_Assignment:_ Pull every line with the word "컴포넌트" out of the entries below.

_Given records:_

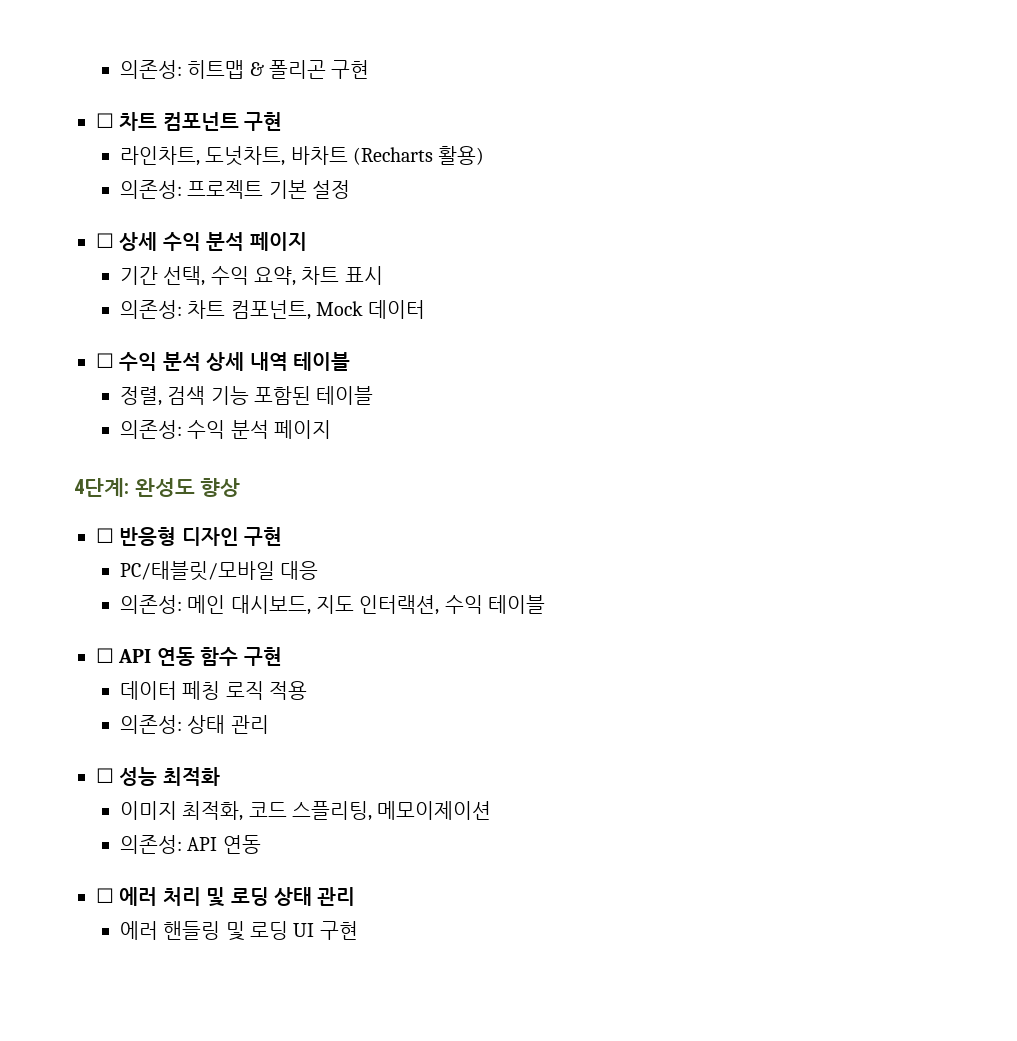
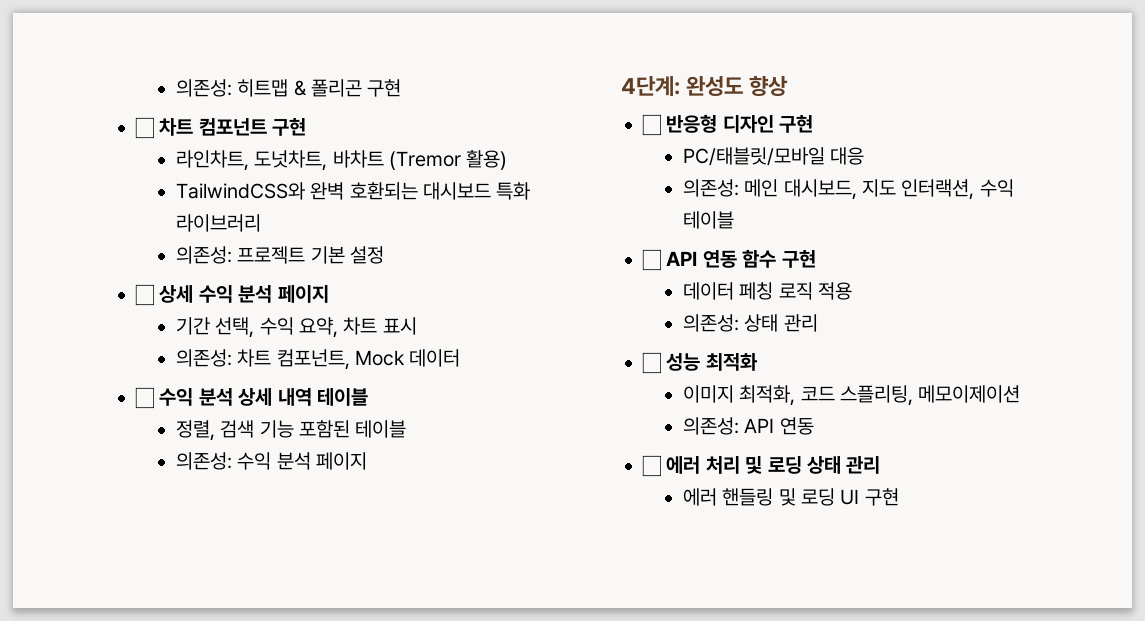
- 라인차트, 도넛차트, 바차트 (Recharts 활용)
+ 라인차트, 도넛차트, 바차트 (Tremor 활용)
+ TailwindCSS와 완벽 호환되는 대시보드 특화 라이브러리

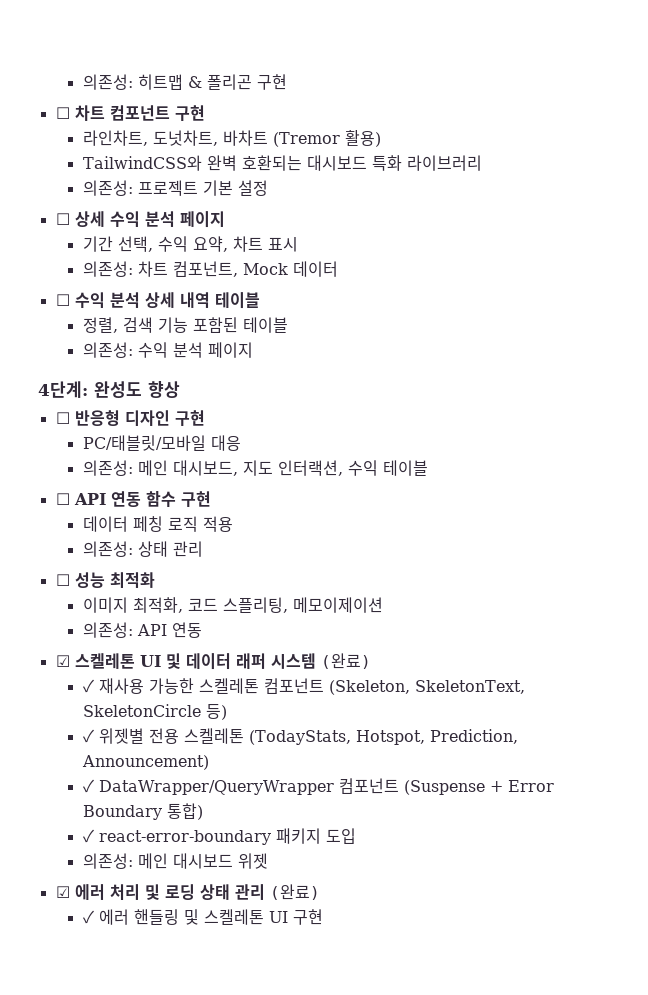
- ☐ 에러 처리 및 로딩 상태 관리
- 에러 핸들링 및 로딩 UI 구현
+ ☑ 스켈레톤 UI 및 데이터 래퍼 시스템 (완료)
+ ✓ 재사용 가능한 스켈레톤 컴포넌트 (Skeleton, SkeletonText, SkeletonCircle 등)
+ ✓ 위젯별 전용 스켈레톤 (TodayStats, Hotspot, Prediction, Announcement)
+ ✓ DataWrapper/QueryWrapper 컴포넌트 (Suspense + Error Boundary 통합)
+ ✓ react-error-boundary 패키지 도입
+ 의존성: 메인 대시보드 위젯
+ ☑ 에러 처리 및 로딩 상태 관리 (완료)
+ ✓ 에러 핸들링 및 스켈레톤 UI 구현

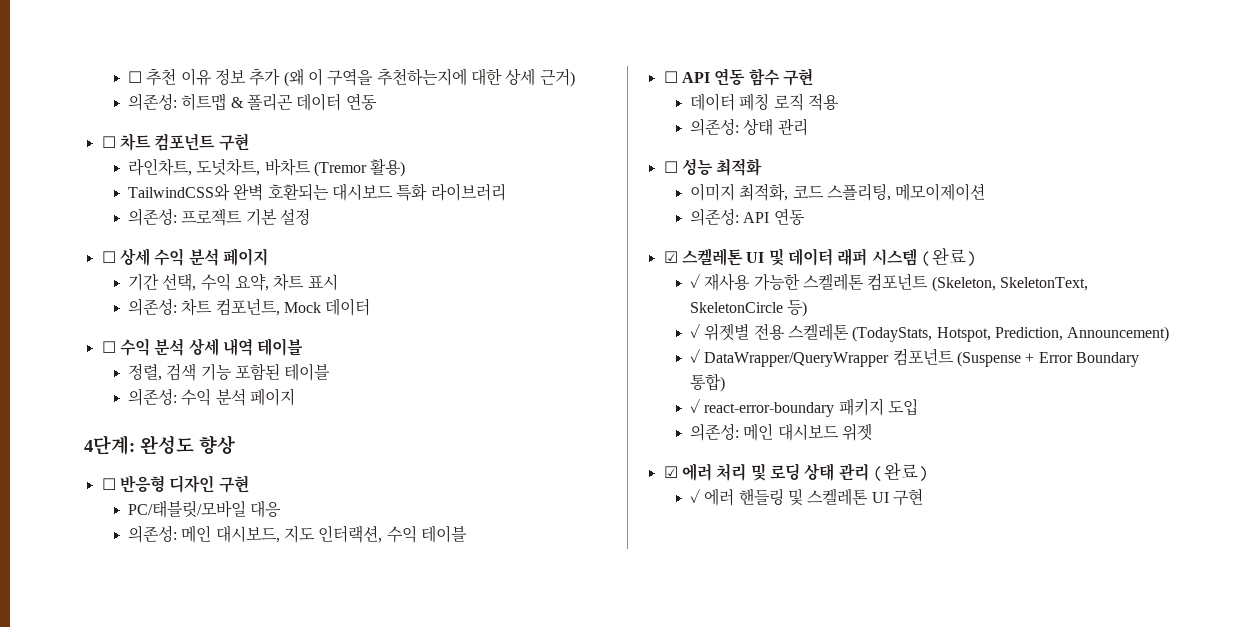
+ ☐ 추천 이유 정보 추가 (왜 이 구역을 추천하는지에 대한 상세 근거)
- 의존성: 히트맵 & 폴리곤 구현
+ 의존성: 히트맵 & 폴리곤 데이터 연동

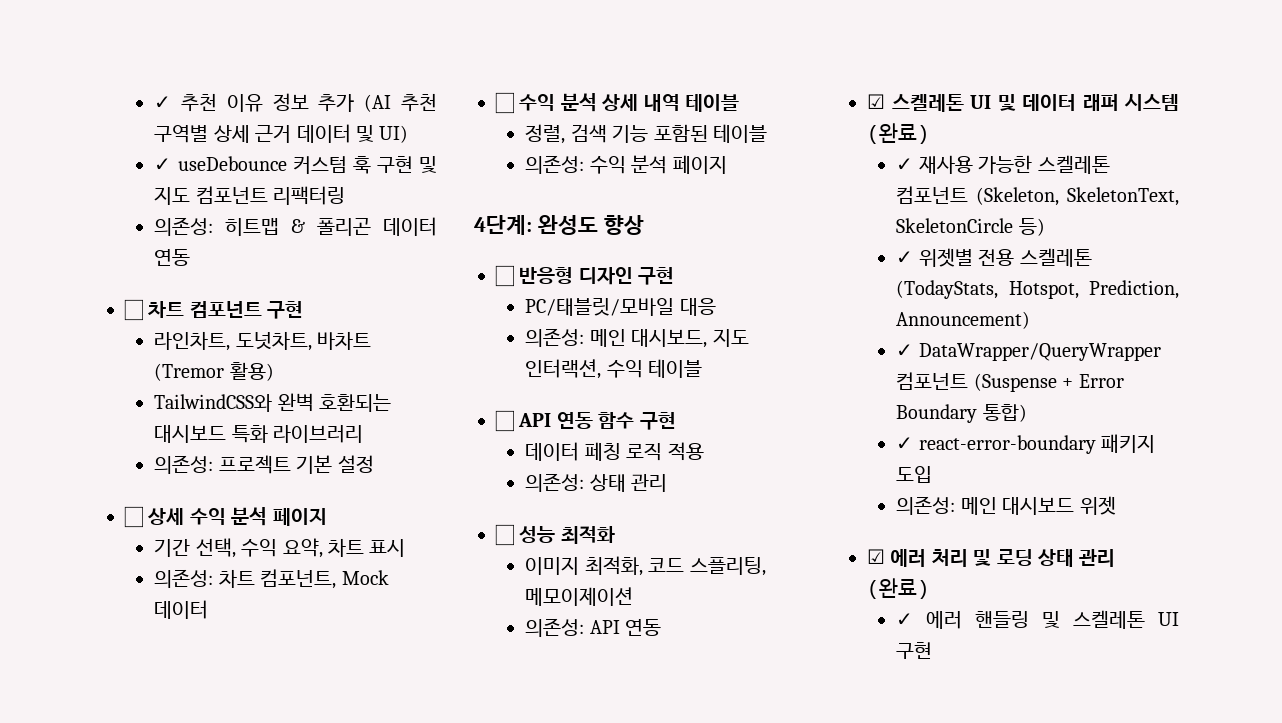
- ☐ 추천 이유 정보 추가 (왜 이 구역을 추천하는지에 대한 상세 근거)
+ ✓ 추천 이유 정보 추가 (AI 추천 구역별 상세 근거 데이터 및 UI)
+ ✓ useDebounce 커스텀 훅 구현 및 지도 컴포넌트 리팩터링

_Exercise result:_
+ ✓ 재사용 가능한 스켈레톤 컴포넌트 (Skeleton, SkeletonText, SkeletonCircle 등)
+ ✓ DataWrapper/QueryWrapper 컴포넌트 (Suspense + Error Boundary 통합)
+ ✓ useDebounce 커스텀 훅 구현 및 지도 컴포넌트 리팩터링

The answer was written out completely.